(DATA SHOWN begins)

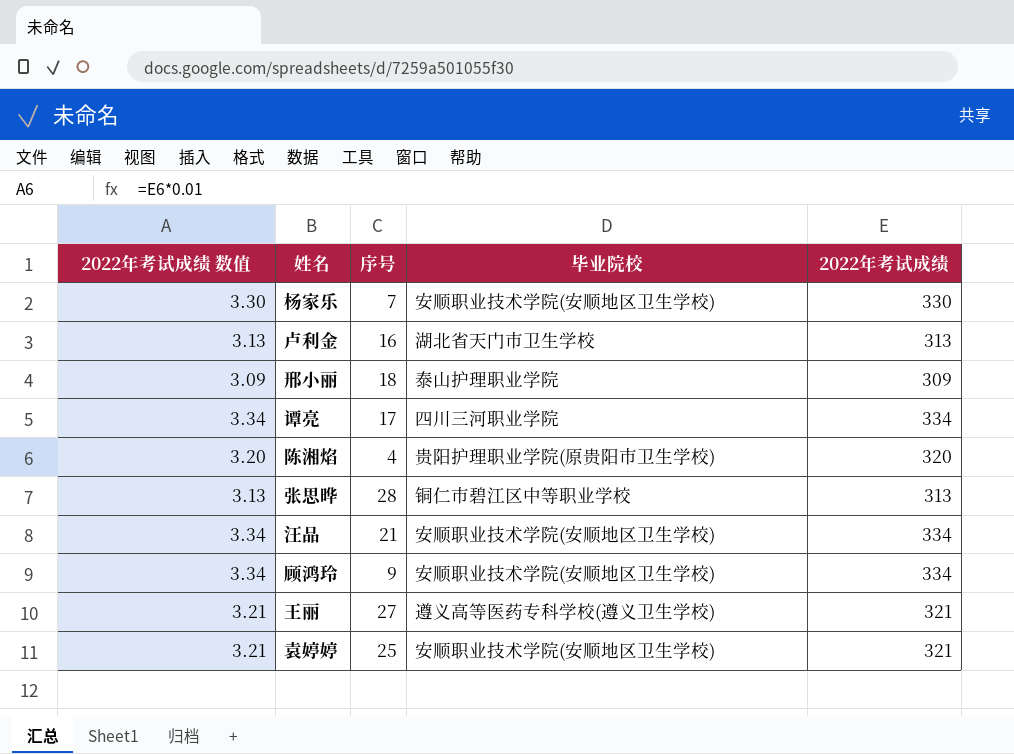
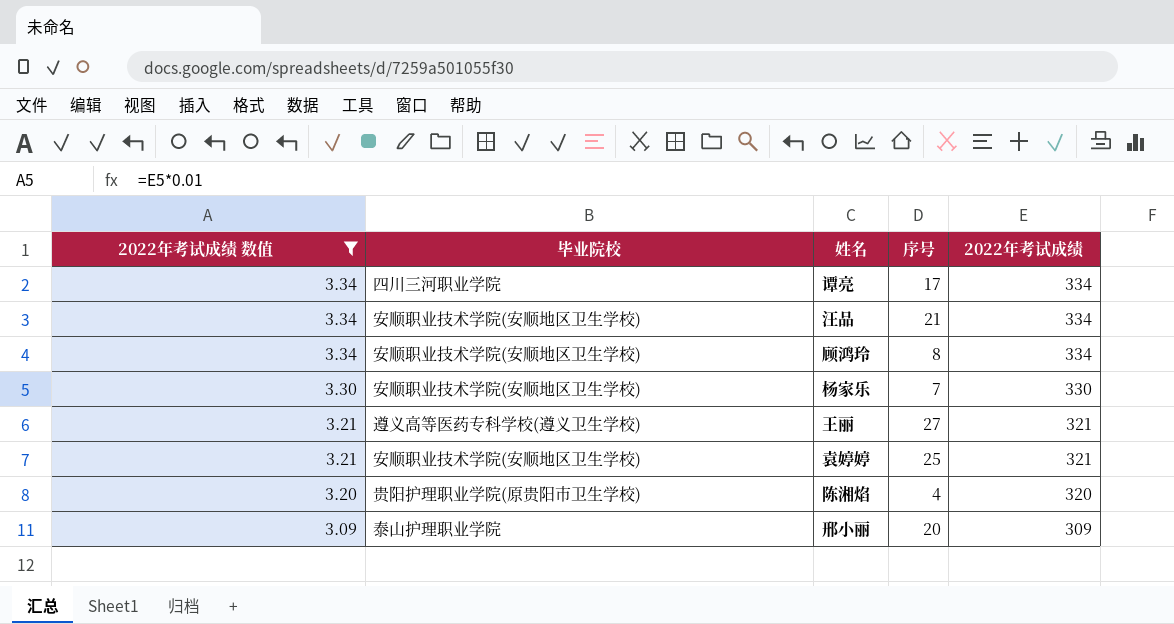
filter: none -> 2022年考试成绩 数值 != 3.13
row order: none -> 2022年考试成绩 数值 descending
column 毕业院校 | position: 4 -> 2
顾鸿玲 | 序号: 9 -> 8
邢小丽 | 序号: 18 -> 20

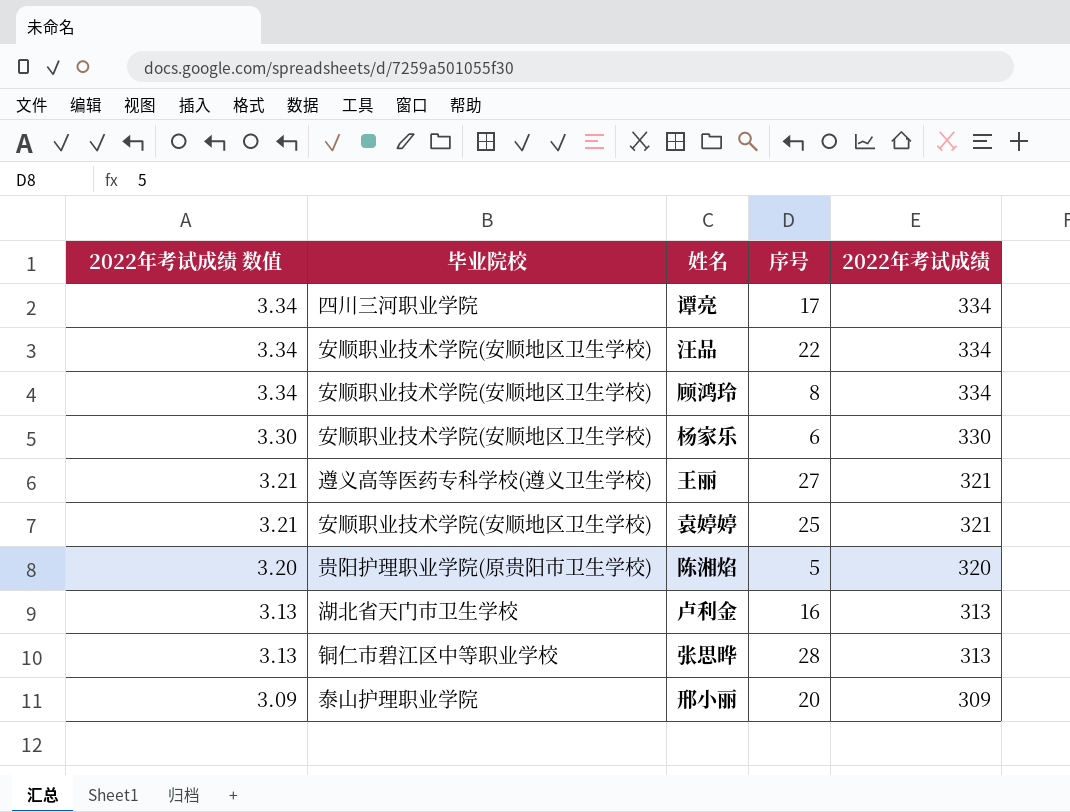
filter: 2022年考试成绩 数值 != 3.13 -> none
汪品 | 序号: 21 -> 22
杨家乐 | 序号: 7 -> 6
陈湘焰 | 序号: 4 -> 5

(DATA SHOWN ends)
(DATA SHOWN begins)

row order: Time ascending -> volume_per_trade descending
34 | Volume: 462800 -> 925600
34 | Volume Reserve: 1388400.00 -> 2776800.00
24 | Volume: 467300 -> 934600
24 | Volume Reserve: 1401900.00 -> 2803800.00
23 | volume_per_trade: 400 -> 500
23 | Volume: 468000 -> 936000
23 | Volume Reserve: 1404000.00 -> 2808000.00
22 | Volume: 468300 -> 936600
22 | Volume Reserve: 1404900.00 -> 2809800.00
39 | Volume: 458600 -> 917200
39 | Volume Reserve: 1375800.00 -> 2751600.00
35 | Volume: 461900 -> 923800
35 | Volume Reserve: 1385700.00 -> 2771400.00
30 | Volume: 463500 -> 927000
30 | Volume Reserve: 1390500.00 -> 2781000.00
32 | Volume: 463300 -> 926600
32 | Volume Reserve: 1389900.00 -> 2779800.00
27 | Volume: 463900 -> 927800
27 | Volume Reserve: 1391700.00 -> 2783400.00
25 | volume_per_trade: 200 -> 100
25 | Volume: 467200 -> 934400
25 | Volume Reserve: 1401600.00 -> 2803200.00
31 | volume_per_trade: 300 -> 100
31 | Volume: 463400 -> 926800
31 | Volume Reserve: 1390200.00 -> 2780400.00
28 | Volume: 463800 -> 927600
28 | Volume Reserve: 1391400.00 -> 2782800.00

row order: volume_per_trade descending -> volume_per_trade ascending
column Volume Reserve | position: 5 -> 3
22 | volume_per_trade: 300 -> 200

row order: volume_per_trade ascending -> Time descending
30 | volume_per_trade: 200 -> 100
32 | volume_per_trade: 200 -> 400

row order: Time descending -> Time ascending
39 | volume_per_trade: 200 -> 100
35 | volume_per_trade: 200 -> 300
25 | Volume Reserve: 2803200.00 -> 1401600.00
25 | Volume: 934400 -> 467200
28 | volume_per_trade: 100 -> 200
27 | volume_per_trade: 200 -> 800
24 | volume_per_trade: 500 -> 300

(DATA SHOWN ends)
(DATA SHOWN begins)

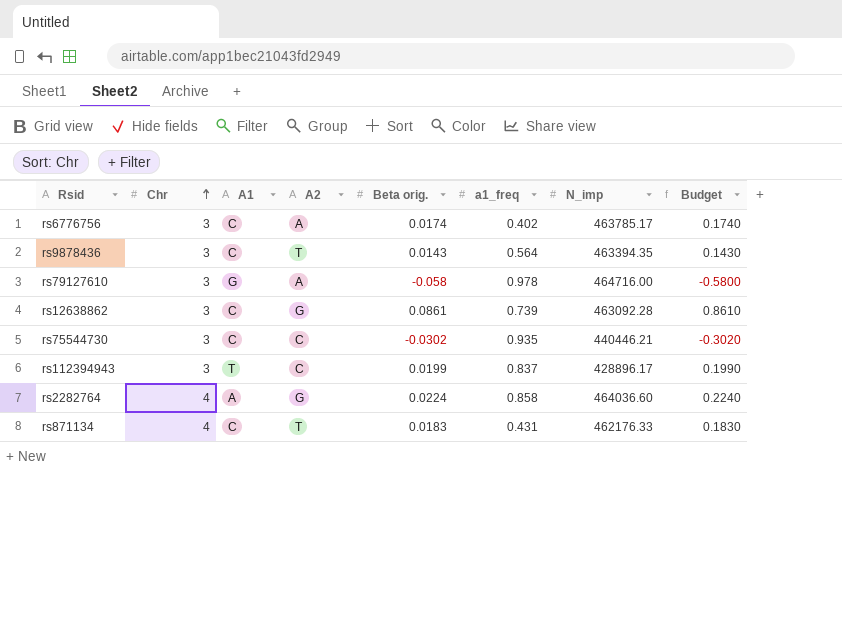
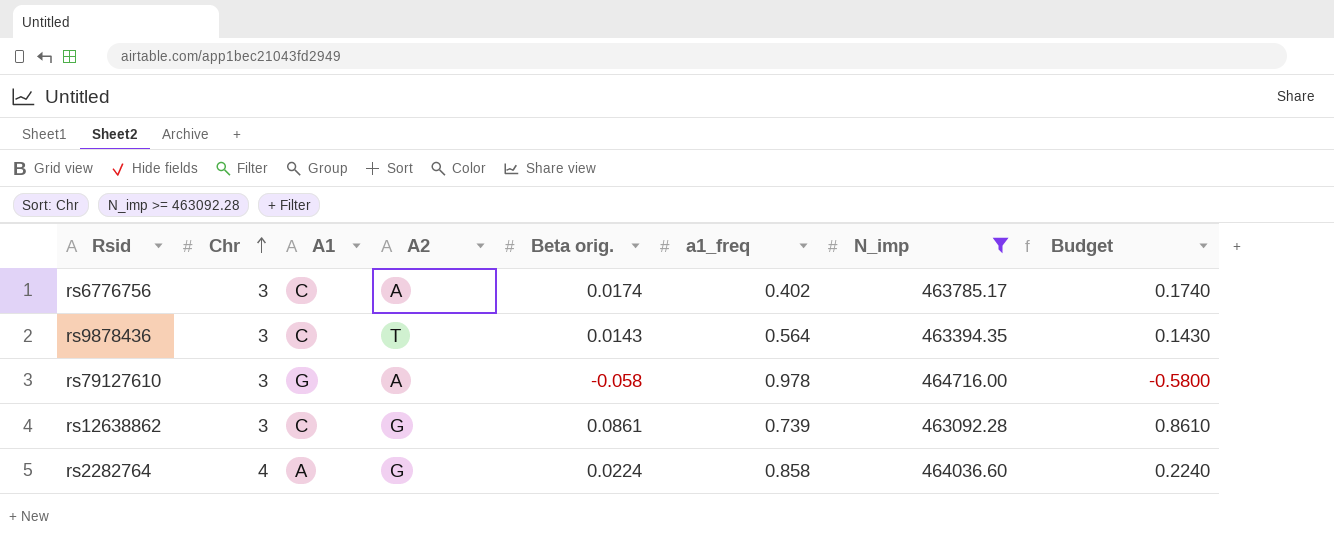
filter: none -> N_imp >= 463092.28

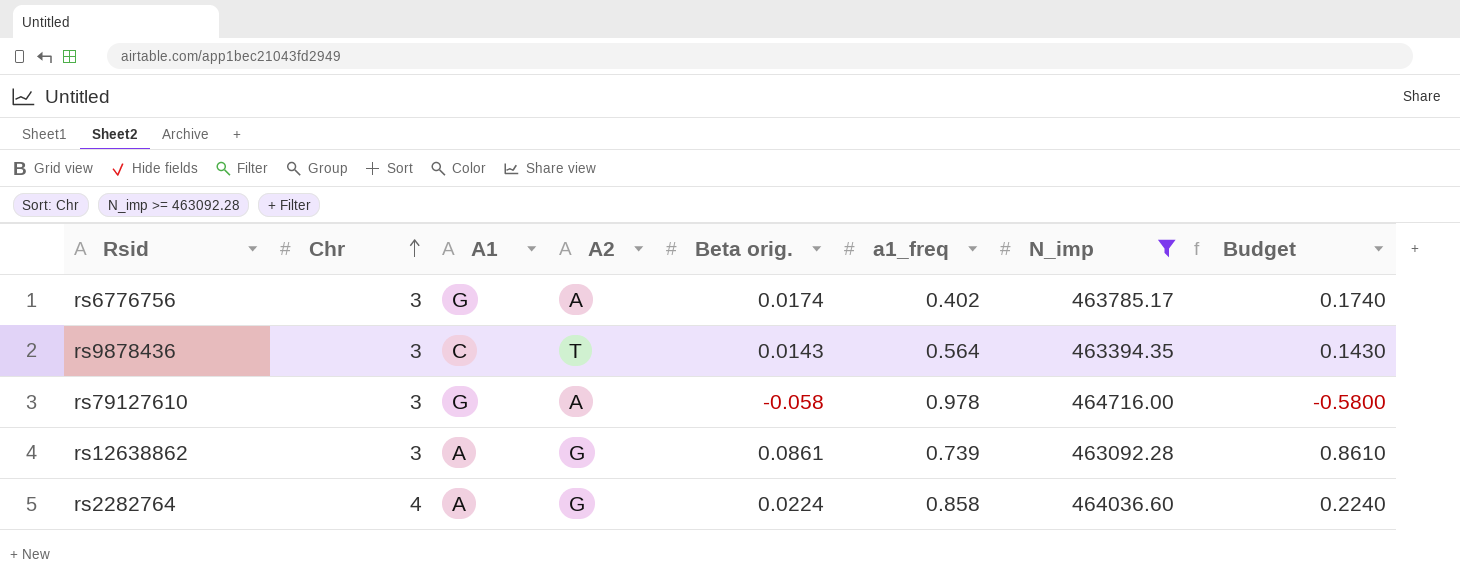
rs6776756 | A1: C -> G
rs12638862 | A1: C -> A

(DATA SHOWN ends)

Search the listing for the string "order". Copy each line where it is found.

▶ **OUTPUT BELOW**:
row order: none -> 2022年考试成绩 数值 descending
row order: Time ascending -> volume_per_trade descending
row order: volume_per_trade descending -> volume_per_trade ascending
row order: volume_per_trade ascending -> Time descending
row order: Time descending -> Time ascending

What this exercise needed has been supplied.